Academy in South Gloucestershire, England

Chipping Sodbury School is a coeducational secondary school and sixth form, located in Chipping Sodbury in the Unitary authority of South Gloucestershire, England. It shares ground with the Cotswold Edge sixth-form.

Chipping Sodbury School was previously administered by South Gloucestershire Council and the Chipping Sodbury School Co-operative Trust as a foundation school. In April 2021 the school converted to academy status and is now part of The Athelstan Trust.

The school has been on its present site since 1938, when Chipping Sodbury Grammar School moved there. It became a comprehensive school in 1970. Chipping Sodbury Grammar School had been established in 1913, in what is now the building called the Old Grammar School and Chipping Sodbury Library. This building has since been owned by Chipping Sodbury Town Hall and the Townlands Charity.
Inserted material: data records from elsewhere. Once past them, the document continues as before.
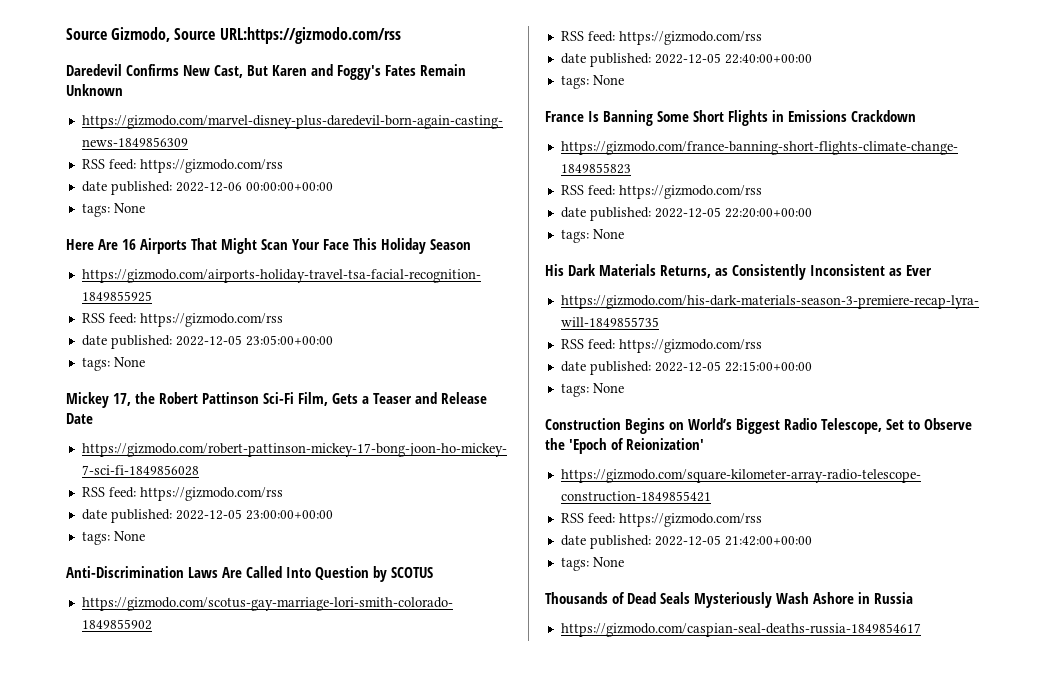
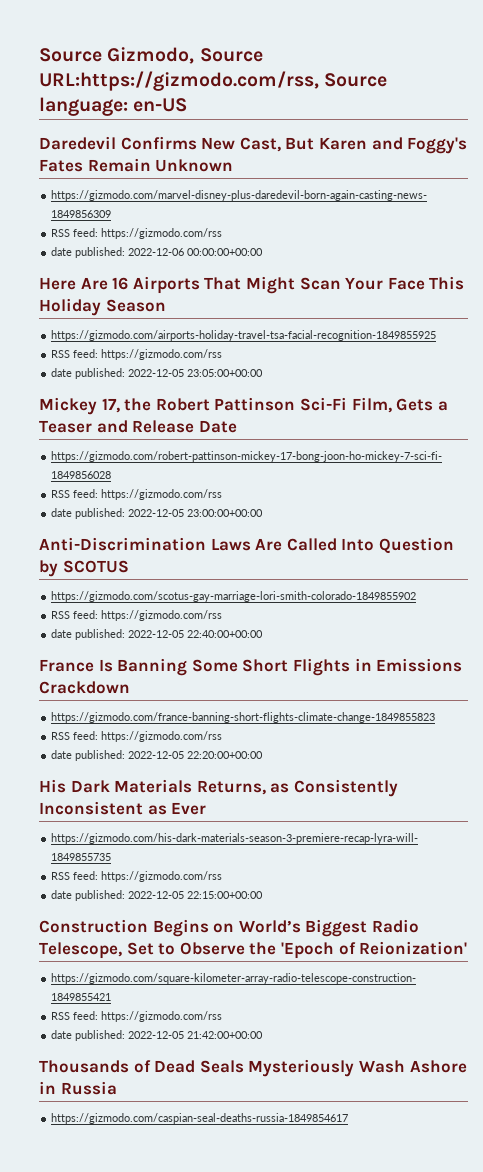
- Source Gizmodo, Source URL:https://gizmodo.com/rss
+ Source Gizmodo, Source URL:https://gizmodo.com/rss, Source language: en-US
  date published: 2022-12-06 00:00:00+00:00
- tags: None
  date published: 2022-12-05 23:05:00+00:00
- tags: None
  date published: 2022-12-05 23:00:00+00:00
- tags: None
  date published: 2022-12-05 22:40:00+00:00
- tags: None
  date published: 2022-12-05 22:20:00+00:00
- tags: None
  date published: 2022-12-05 22:15:00+00:00
- tags: None
  date published: 2022-12-05 21:42:00+00:00
- tags: None

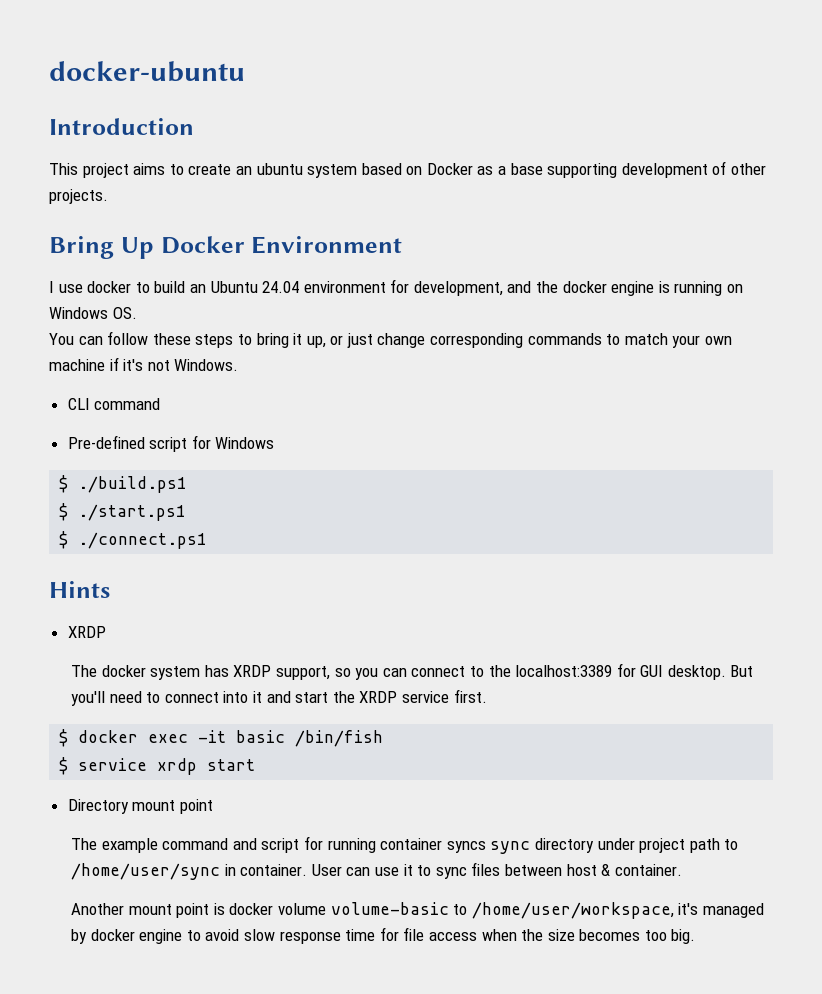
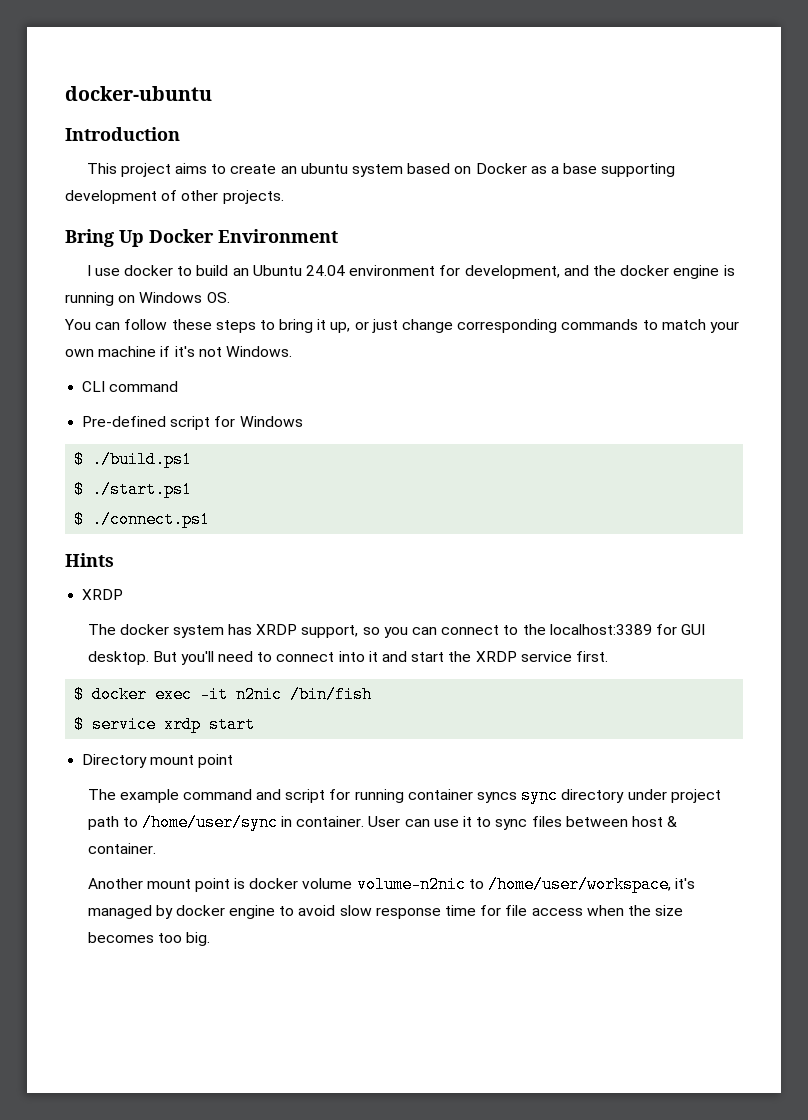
- $ docker exec -it basic /bin/fish
+ $ docker exec -it n2nic /bin/fish
- Another mount point is docker volume volume-basic to /home/user/workspace, it's managed by docker engine to avoid slow response time for file access when the size becomes too big.
+ Another mount point is docker volume volume-n2nic to /home/user/workspace, it's managed by docker engine to avoid slow response time for file access when the size becomes too big.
Before converting into an academy, the school had been given 'requires improvement' ratings by the educational review body Ofsted at inspections in December 2013, December 2015 and June 2018.

Chipping Sodbury School offers GCSEs, BTECs and OCR Nationals as programmes of study for pupils, while students in the sixth form have the option to study from a range of A Levels and further BTECs. The sixth form provision of the school is offered in conjunction with Brimsham Green School in Yate.

As of 2018, the school had 772 pupils.